> [What is expected]: The task calls for an exact copy of the records, without any images.

> [Given data]:
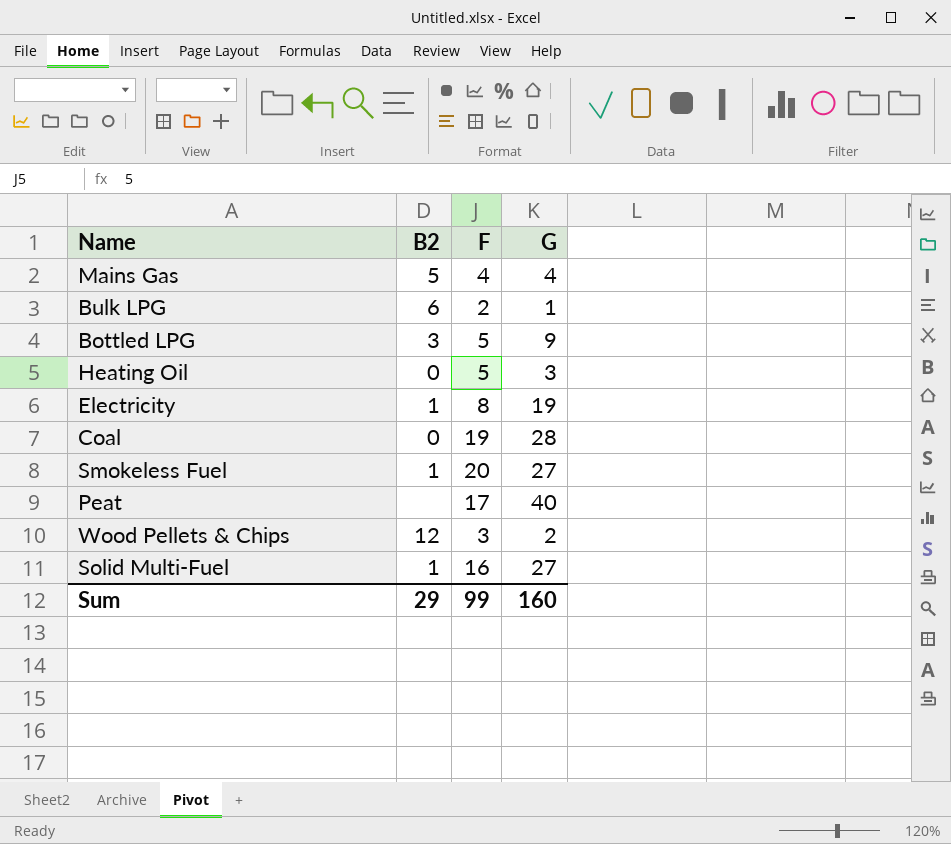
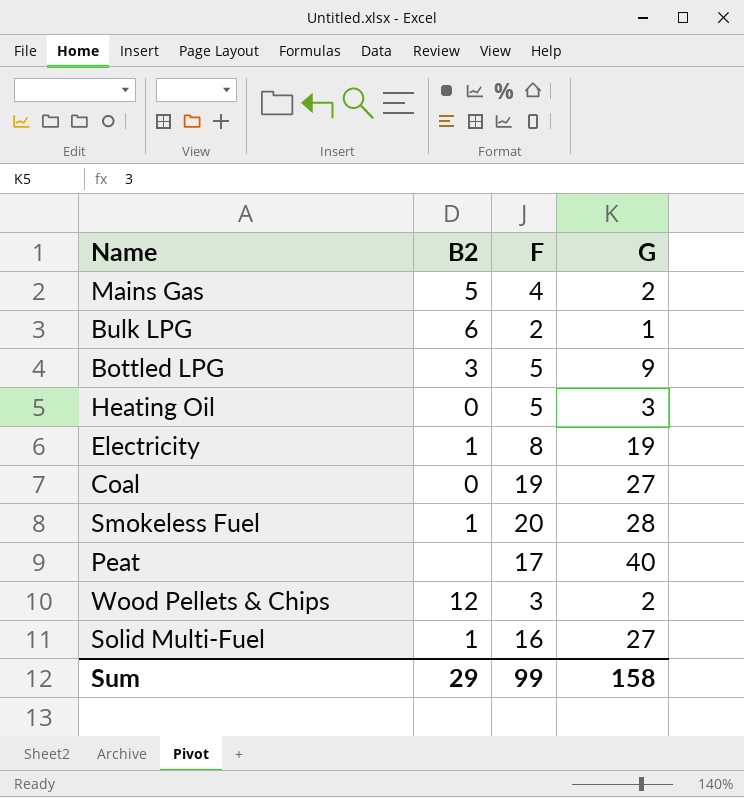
Mains Gas | G: 4 -> 2
Coal | G: 28 -> 27
Smokeless Fuel | G: 27 -> 28
Sum | G: 160 -> 158

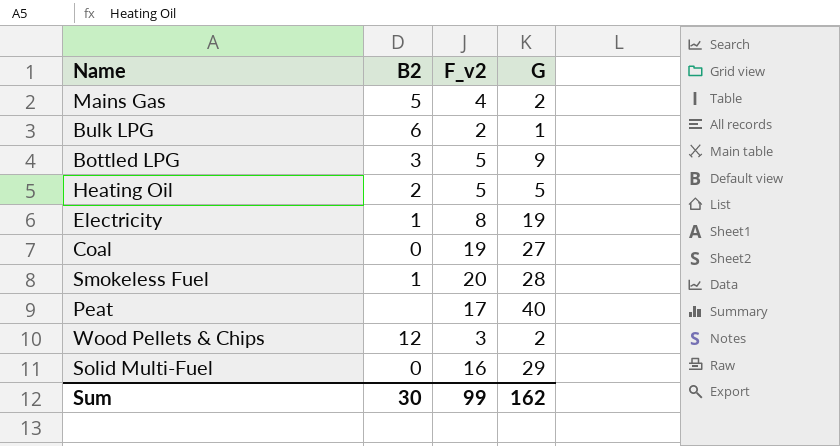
column name: F -> F_v2
Heating Oil | B2: 0 -> 2
Heating Oil | G: 3 -> 5
Solid Multi-Fuel | B2: 1 -> 0
Solid Multi-Fuel | G: 27 -> 29
Sum | B2: 29 -> 30
Sum | G: 158 -> 162

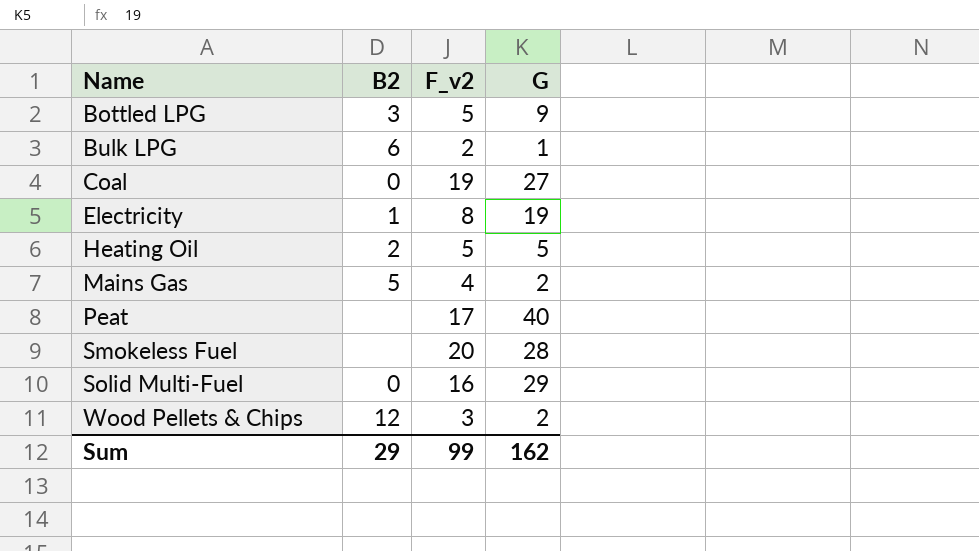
row order: none -> Name ascending
Smokeless Fuel | B2: 1 -> none
Sum | B2: 30 -> 29

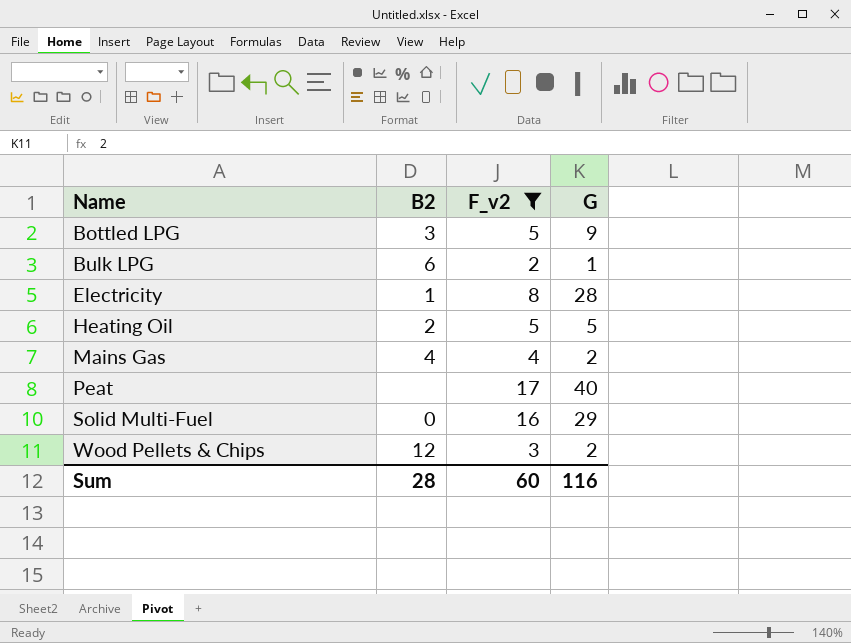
filter: none -> F_v2 <= 17
Electricity | G: 19 -> 28
Mains Gas | B2: 5 -> 4
Sum | B2: 29 -> 28
Sum | F_v2: 99 -> 60
Sum | G: 162 -> 116

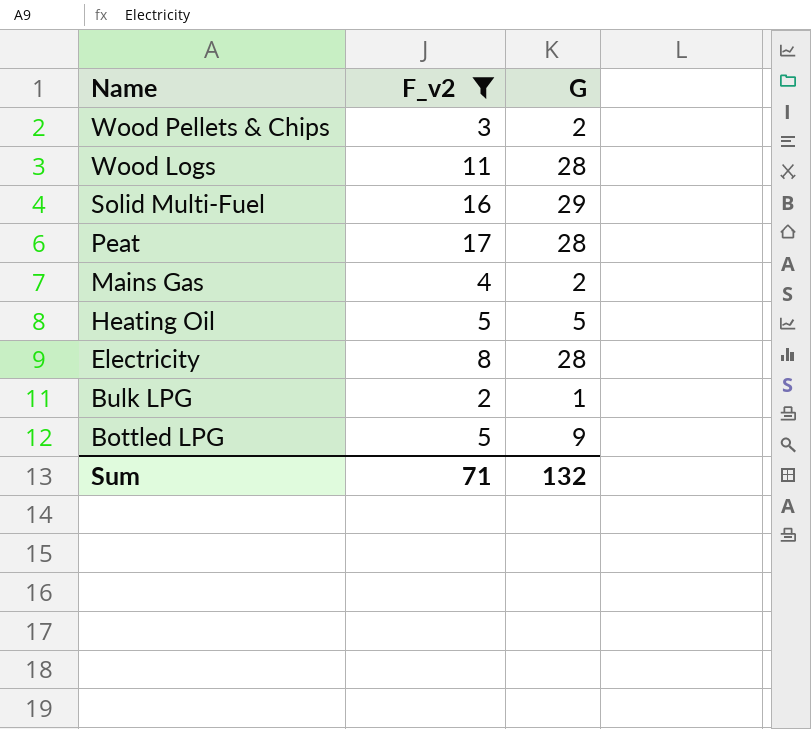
row order: Name ascending -> Name descending
column B2 | position: 2 -> none
row Wood Logs: none -> 11 | 28
Peat | G: 40 -> 28
Sum | F_v2: 60 -> 71
Sum | G: 116 -> 132

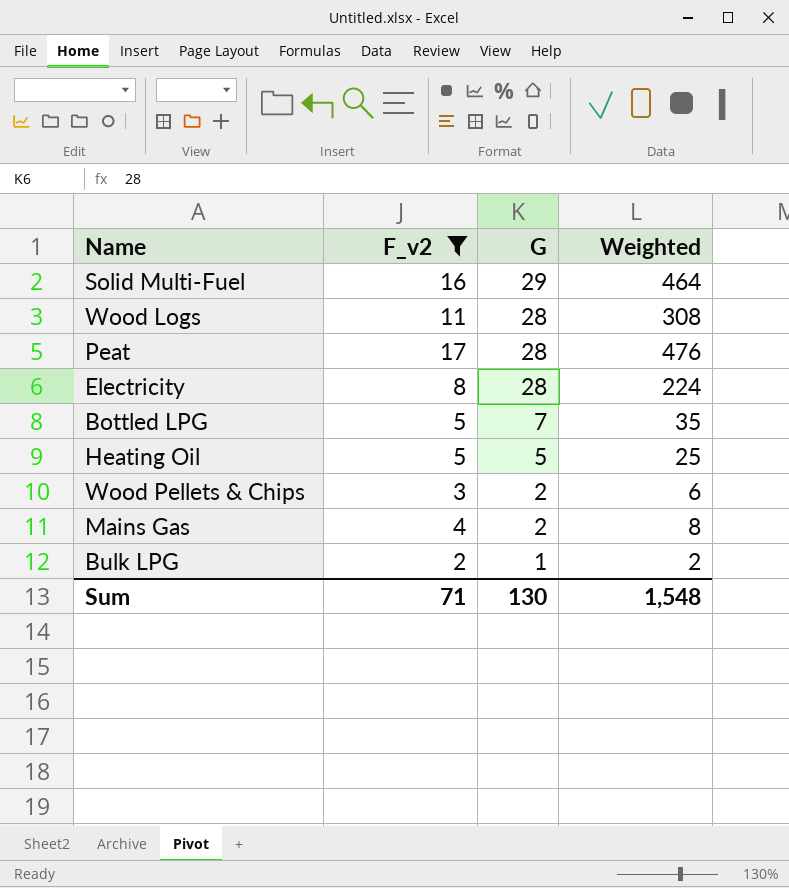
row order: Name descending -> G descending
column Weighted | formula: none -> [F_v2] * [G]
Bottled LPG | G: 9 -> 7
Sum | G: 132 -> 130

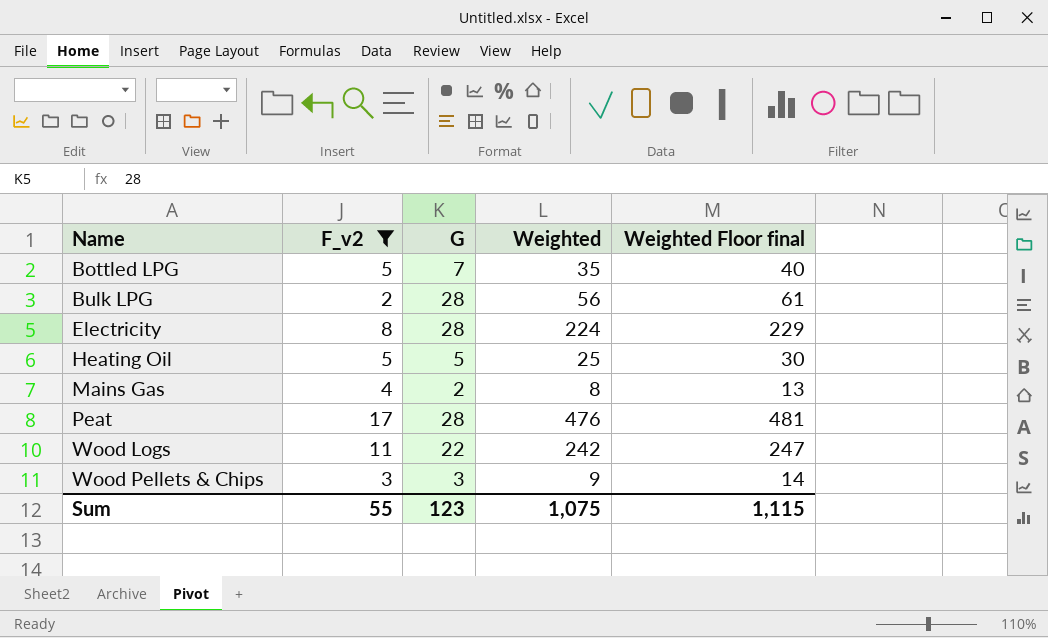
row order: G descending -> Name ascending
column Weighted Floor final | formula: none -> [Weighted] + 5
row Solid Multi-Fuel: 16 | 29 | 464 -> none
Bulk LPG | G: 1 -> 28
Bulk LPG | Weighted: 2 -> 56
Wood Logs | G: 28 -> 22
Wood Logs | Weighted: 308 -> 242
Wood Pellets & Chips | G: 2 -> 3
Wood Pellets & Chips | Weighted: 6 -> 9
Sum | F_v2: 71 -> 55
Sum | G: 130 -> 123
Sum | Weighted: 1,548 -> 1,075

> [Output for this exercise]:
Mains Gas | G: 4 -> 2
Coal | G: 28 -> 27
Smokeless Fuel | G: 27 -> 28
Sum | G: 160 -> 158

column name: F -> F_v2
Heating Oil | B2: 0 -> 2
Heating Oil | G: 3 -> 5
Solid Multi-Fuel | B2: 1 -> 0
Solid Multi-Fuel | G: 27 -> 29
Sum | B2: 29 -> 30
Sum | G: 158 -> 162

row order: none -> Name ascending
Smokeless Fuel | B2: 1 -> none
Sum | B2: 30 -> 29

filter: none -> F_v2 <= 17
Electricity | G: 19 -> 28
Mains Gas | B2: 5 -> 4
Sum | B2: 29 -> 28
Sum | F_v2: 99 -> 60
Sum | G: 162 -> 116

row order: Name ascending -> Name descending
column B2 | position: 2 -> none
row Wood Logs: none -> 11 | 28
Peat | G: 40 -> 28
Sum | F_v2: 60 -> 71
Sum | G: 116 -> 132

row order: Name descending -> G descending
column Weighted | formula: none -> [F_v2] * [G]
Bottled LPG | G: 9 -> 7
Sum | G: 132 -> 130

row order: G descending -> Name ascending
column Weighted Floor final | formula: none -> [Weighted] + 5
row Solid Multi-Fuel: 16 | 29 | 464 -> none
Bulk LPG | G: 1 -> 28
Bulk LPG | Weighted: 2 -> 56
Wood Logs | G: 28 -> 22
Wood Logs | Weighted: 308 -> 242
Wood Pellets & Chips | G: 2 -> 3
Wood Pellets & Chips | Weighted: 6 -> 9
Sum | F_v2: 71 -> 55
Sum | G: 130 -> 123
Sum | Weighted: 1,548 -> 1,075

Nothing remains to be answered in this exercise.